PARIS – The main suspect in a high-speed train attack thwarted by three Americans last year in northern France acted on orders from the leading member of the Islamic State cell that attacked Paris three months later, his lawyer said Thursday.

Lawyer Sarah Mauger-Poliak told The Associated Press that Ayoub El Khazzani testified that he received specific orders from Abdelhamid Abaaoud to attack a Paris-bound Thalys express train in August 2015.

El Khazzani, a 27-year-old-year Moroccan, was questioned at his request by a Paris counterterrorism judge Wednesday for more than five hours. It was the first time he agreed to answer questions about the case.

“He gave the judge the name of the person who instructed him to attack this specific Thalys train: it’s Abaaoud”, Mauger-Poliak said in a phone interview.

French authorities had earlier linked El Khazzani to Abaaoud, but without elaborating. It has never been reported before that Abaaoud also ordered the Thalys train attack.

Abaaoud died a few days after the Paris attacks in a police raid outside the capital.

During Wednesday’s hearing behind closed doors, El Khazzani told the investigating judge he made a trip to Syria and later travelled with Abaaoud in summer 2015, the lawyer said. The two men made several stops together, including one in Budapest, Hungary, the lawyer said.

In front of the judge, the suspect presented himself as a “jihadist,” as “a soldier who wanted to attack other soldiers,” Mauger-Poliak said. “He never intended to commit mass killings of civilians. He was aiming at a specific target in a first-class car of the train.”

The lawyer said El Khazzani explained what the target was to the judge, but she didn’t want to disclose it because of the ongoing investigation.
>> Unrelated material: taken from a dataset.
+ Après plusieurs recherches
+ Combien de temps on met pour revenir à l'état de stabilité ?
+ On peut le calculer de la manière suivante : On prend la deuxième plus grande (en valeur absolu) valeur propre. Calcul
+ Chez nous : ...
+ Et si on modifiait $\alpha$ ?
The hearing was only attended by the judge, the suspect and his lawyer. Investigating judges are not allowed to speak publicly about an ongoing investigation, and it was not immediately possible to verify Mauger-Poliak’s account.
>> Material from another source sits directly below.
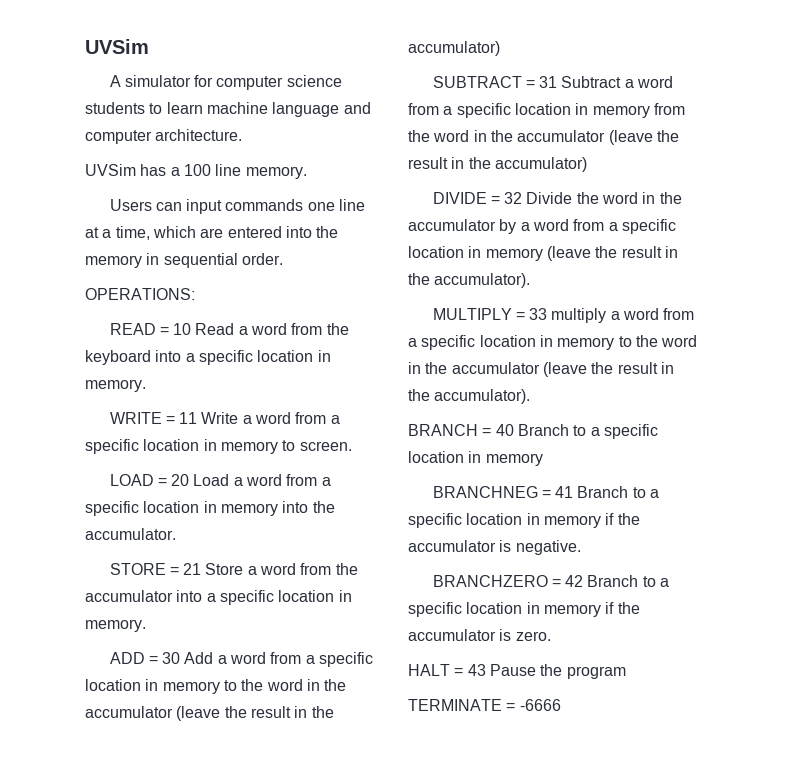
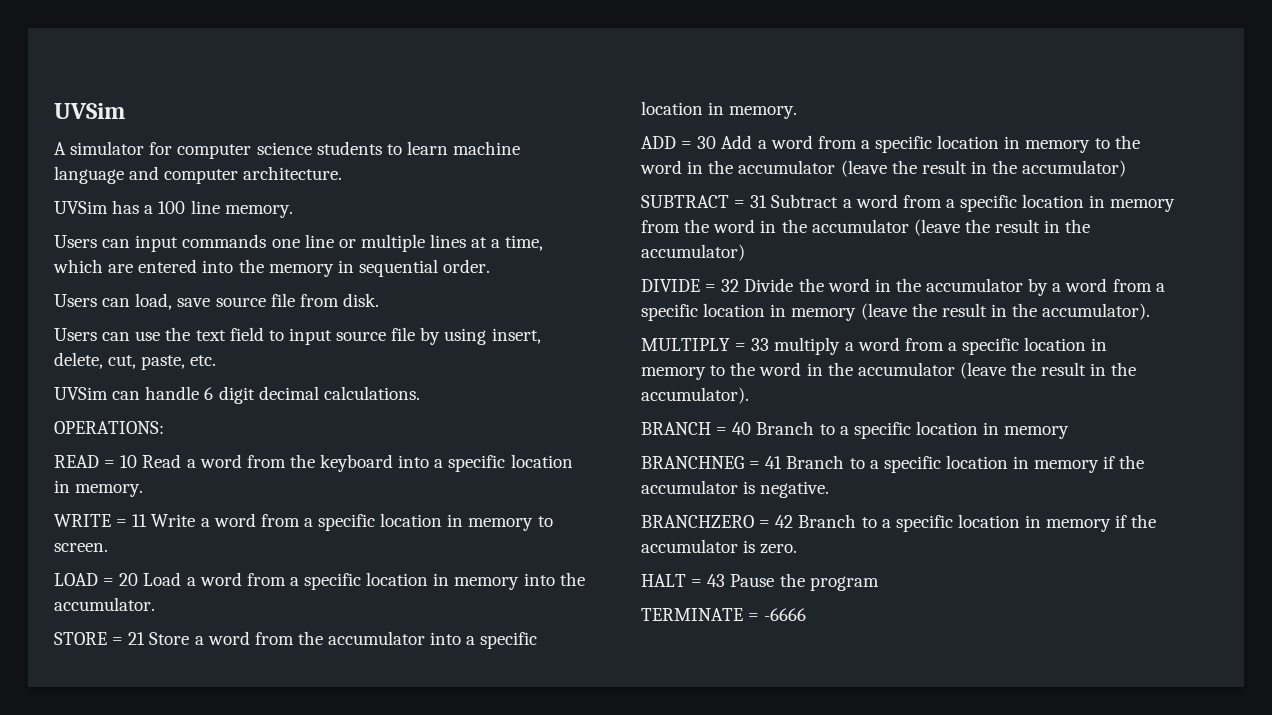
- Users can input commands one line at a time, which are entered into the memory in sequential order.
+ Users can input commands one line or multiple lines at a time, which are entered into the memory in sequential order.
+ Users can load, save source file from disk.
+ Users can use the text field to input source file by using insert, delete, cut, paste, etc.
+ UVSim can handle 6 digit decimal calculations.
El Khazzani decided to speak to the judge after 16 months of silence “because he wants to differentiate himself from the indiscriminate attacks” that killed 130 people in Paris in November 2015 and another 84 in Nice in July, she said.
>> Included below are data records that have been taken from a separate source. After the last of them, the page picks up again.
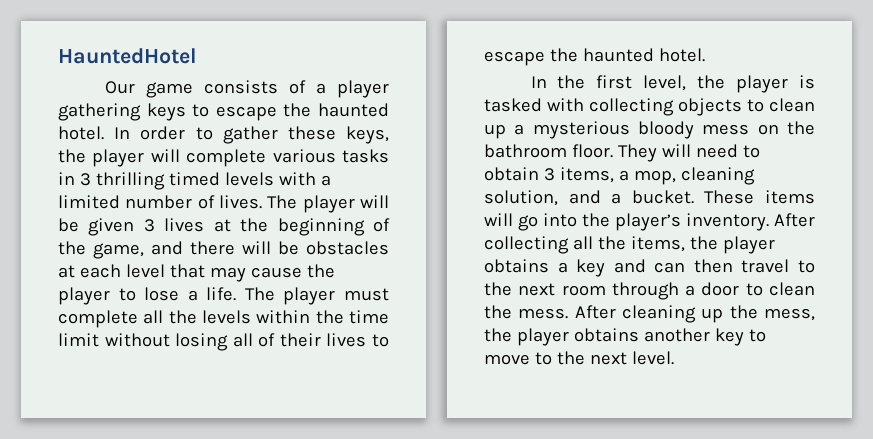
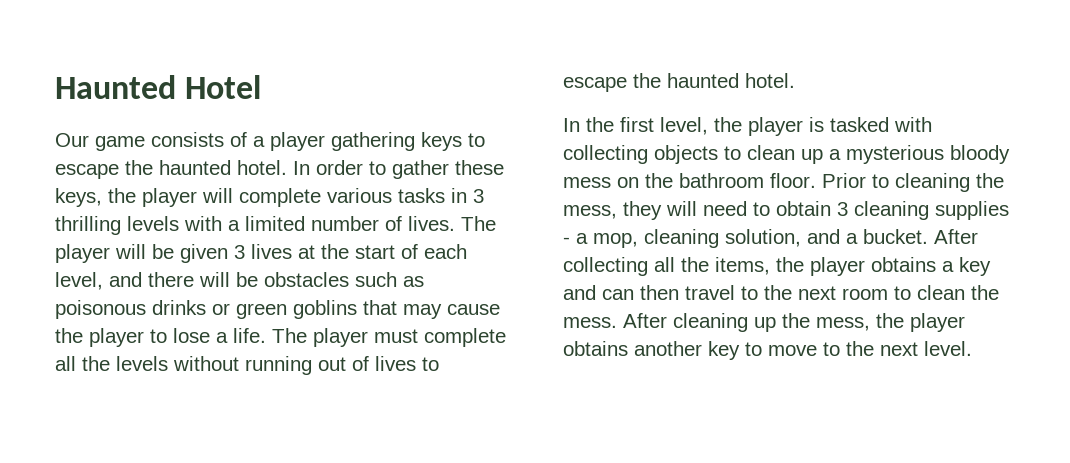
- HauntedHotel
+ Haunted Hotel
- In order to gather these keys, the player will complete various tasks in 3 thrilling timed levels with a limited number of lives.
+ In order to gather these keys, the player will complete various tasks in 3 thrilling levels with a limited number of lives.
- The player will be given 3 lives at the beginning of the game, and there will be obstacles at each level that may cause the player to lose a life.
+ The player will be given 3 lives at the start of each level, and there will be obstacles such as poisonous drinks or green goblins that may cause the player to lose a life.
- The player must complete all the levels within the time limit without losing all of their lives to escape the haunted hotel.
+ The player must complete all the levels without running out of lives to escape the haunted hotel.
- They will need to obtain 3 items, a mop, cleaning solution, and a bucket.
+ Prior to cleaning the mess, they will need to obtain 3 cleaning supplies - a mop, cleaning solution, and a bucket.
- These items will go into the player’s inventory.
- After collecting all the items, the player obtains a key and can then travel to the next room through a door to clean the mess.
+ After collecting all the items, the player obtains a key and can then travel to the next room to clean the mess.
“He never wanted to do that kind of things. It was not his mission,” the lawyer added.

During Wednesday’s questioning, “all the subjects were discussed, a general picture was made,” and El Khazzani “was moved throughout his hearing, sometimes in tears”, Mauger-Poliak said.

A new hearing with the judge is set for next week, and several more will follow because El Khazzani is now determined to talk, she said.

Investigators are hoping El Khazzani will provide key details on the Thalys attack, but also on the jihadist network and ordering persons both behind it and the Paris attacks.

On the Thalys train, El Khazzani allegedly tried to open fire with an assault rifle but was overpowered by a group of passengers, including three childhood friends from the U.S. state of California. They were all awarded the Legion of Honor, France’s highest decoration.